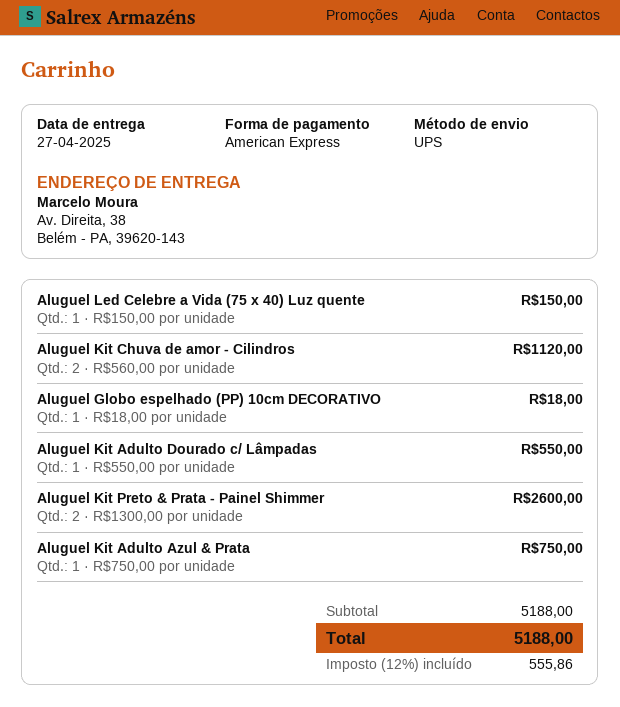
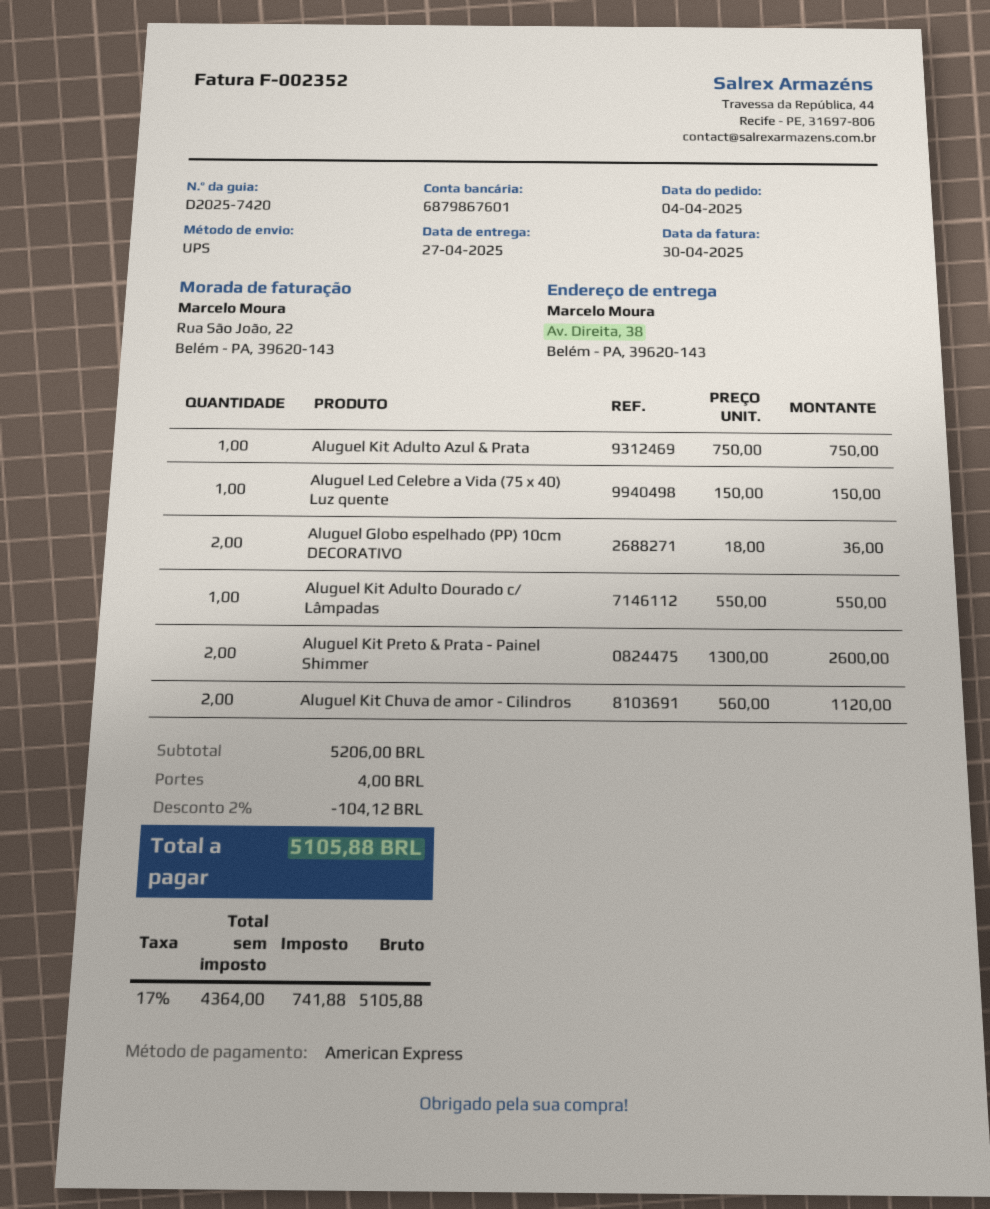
Aluguel Globo espelhado (PP) 10cm DECORATIVO: 1 x 18.00 = 18.00 -> 2 x 18.00 = 36.00
subtotal: 5188.00 -> 5206.00
discount: none -> 2% = 104.12
shipping: none -> 4.00
tax: 12% = 555.86 -> 17% = 741.88
total: 5188.00 -> 5105.88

——

* **PROBLEM DESCRIPTION**:
Leaving out every line before the one with "shipping: none -> 4.00", print the rest of the listing above exactly, through its final line.

* **SOLUTION FOR THIS TASK**:
shipping: none -> 4.00
tax: 12% = 555.86 -> 17% = 741.88
total: 5188.00 -> 5105.88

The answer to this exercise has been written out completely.